## Monday, September 12, 2011

### First Stab at NSGA-2 Optimization

I am working on a modified NSGA-2 to converge on the Pareto frontier in fewer generations than the standard version.  My idea is to use clustering to determine the region of independent variable space that is the most promising of those tried in a given generation.  By knowing the best spatial region, it should be possible to generate solutions in that region to gain more information than could be gathered breeding initial poor solutions.
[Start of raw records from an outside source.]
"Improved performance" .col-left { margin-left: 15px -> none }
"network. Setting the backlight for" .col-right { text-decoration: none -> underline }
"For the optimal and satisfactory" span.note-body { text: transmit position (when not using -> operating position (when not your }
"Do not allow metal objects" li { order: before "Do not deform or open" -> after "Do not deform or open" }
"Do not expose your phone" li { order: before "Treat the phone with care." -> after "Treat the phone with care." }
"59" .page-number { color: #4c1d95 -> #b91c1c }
My first attempt took a rather simple approach.  I made it so that the fast non-dominated sort (FNDS) chose some percentage of the parents for the next generation, and the rest were generated within the most promising space as determined by the above sort.  This space was determined by clustering solutions by reducing the standard deviations of the independent variables down to a minimum cluster size of 20, then selecting the cluster that had the lowest mean frontier rank.
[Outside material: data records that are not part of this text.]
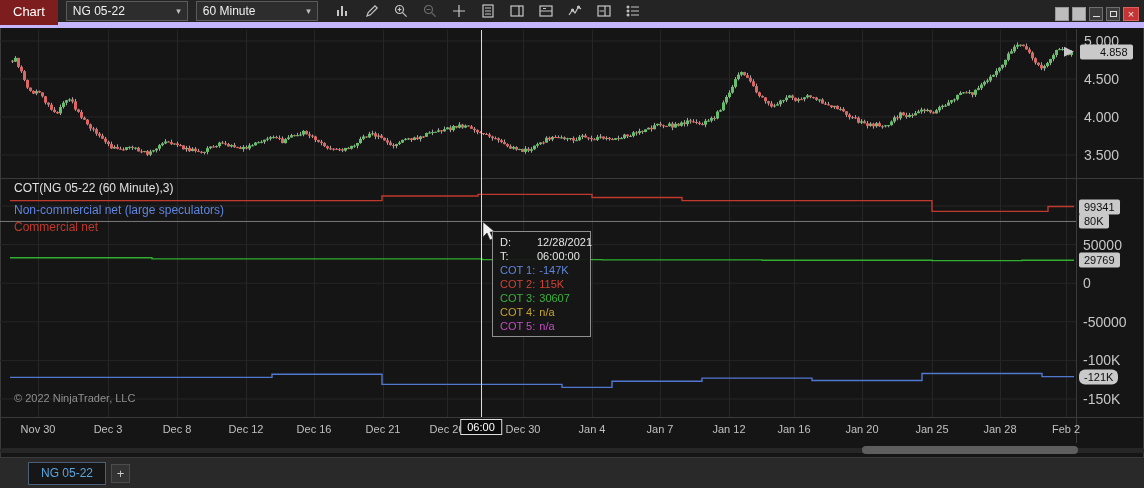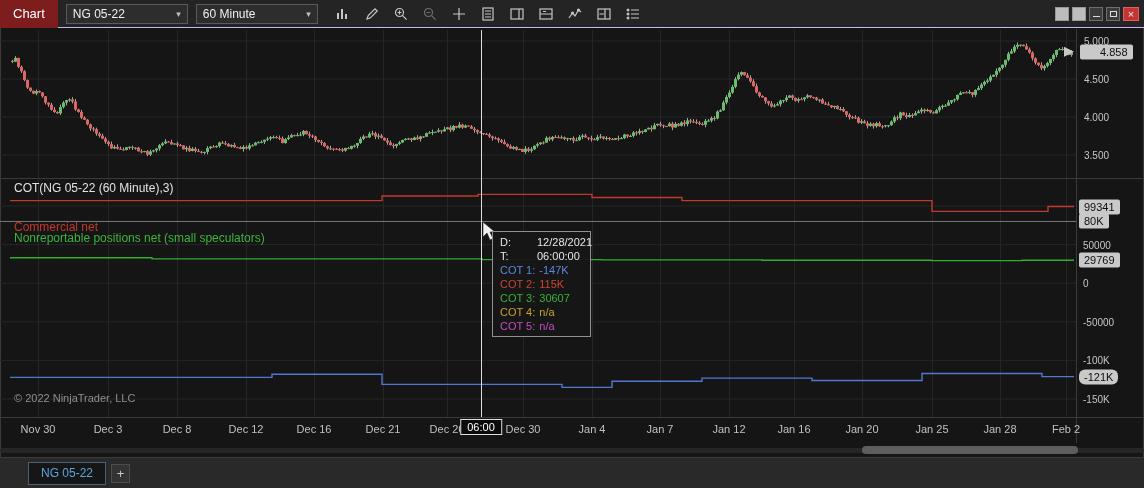"Chart" .titlebar { border-bottom: 1px solid #c4b5fd -> 6px solid #c4b5fd }
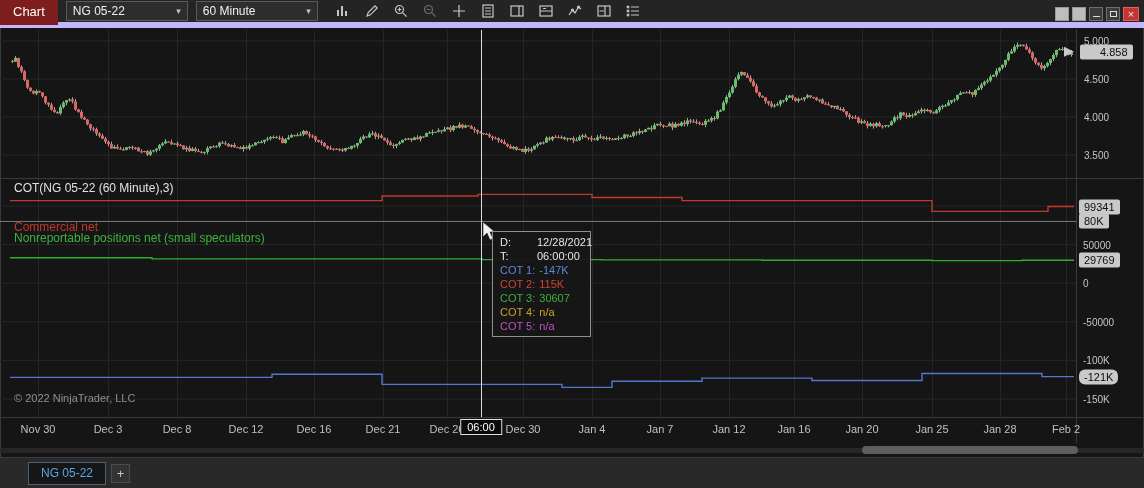"5.000" .axis-label { font-size: 10px -> 14px }
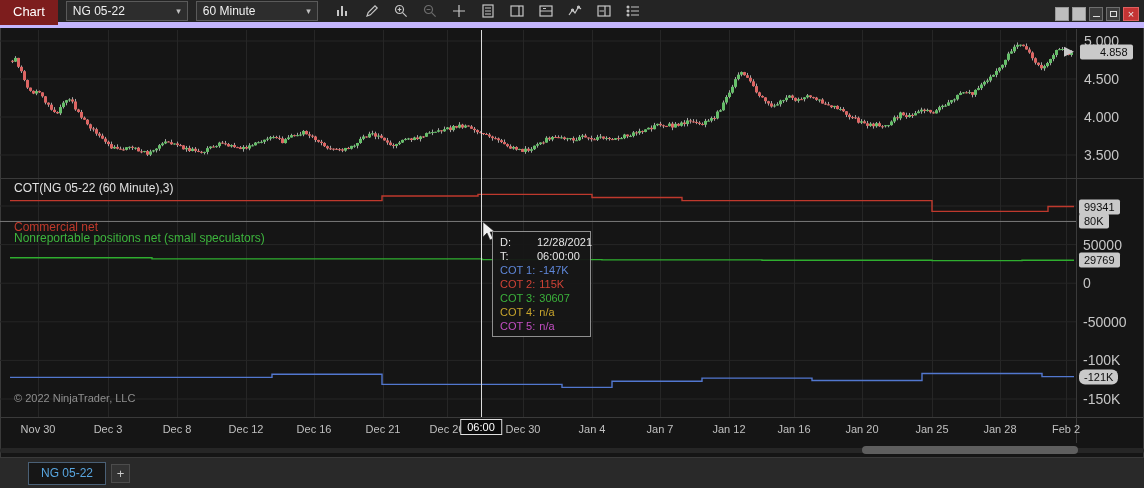"Non-commercial net (large speculators)" div.overlay { html: none -> <div>Non-commercial net (large speculators)</div> }
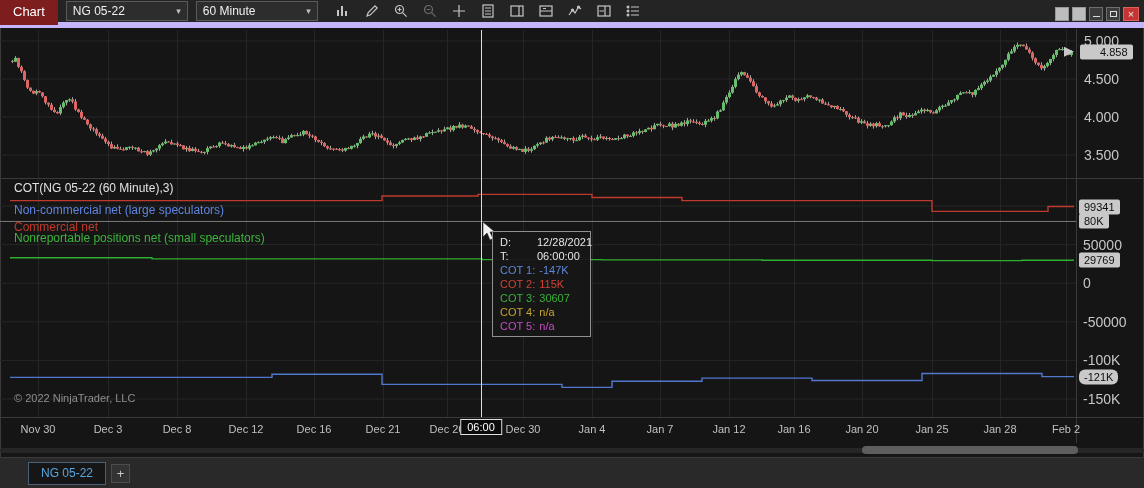"Nonreportable positions net (small" div.overlay { html: <div>Nonreportable positions net (small speculators)</div> -> none }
This attempt seems to have some promise.  Here is a graph showing the baseline performance of the standard NSGA-2 on the Fonseca study:

This is a graph of the two objective scores for all members of the first-ranked frontier for each generation.  By generation 20 (far right), NSGA-2 has found a very nice distribution of answers across the Pareto frontier.  The first generation that looks close enough to me is generation 14.  Note how the first few generations are rather noisy; it isn't until generation 8 that the solutions starts to mostly lie on the Pareto frontier.

As a counterpoint, here is a like graph of my modified NSGA-2.  For this run, FNDS selects 80% of the parents, and the remaining 20% are generated from the best cluster:

First, note how the generations converge toward the frontier more rapidly than the baseline.  Fewer of the solutions for the initial generations are far away from the Pareto frontier, and by generation 6, the Pareto frontier is outlined almost as strongly as it is in generation 8 from the baseline.

There seem to be diminishing returns from this approach, however.  After the baseline NSGA-2 has "discovered" the Pareto frontier, it smoothly converges onto it and distributes solutions across it rather nicely.  My modified NSGA-2 seems to be injecting noise that keeps it from converging smoothly across the solution space.  This is probably because NSGA-2 is designed to distribute solutions across the Frontier, whereas my current clustering approach searches only one part of it.  Furthermore, no adjustments are currently made to account for the algorithm getting closer to the answer, so good solutions are getting replaced by guesses made by the clusterer.

For the next step, I will explore ways to make the clusterer explore all the promising spaces as opposed to just the best one, and also to dynamically adjust the ratio of FSDN-selected parents to cluster-selected parents based upon the proximity to the Pareto frontier.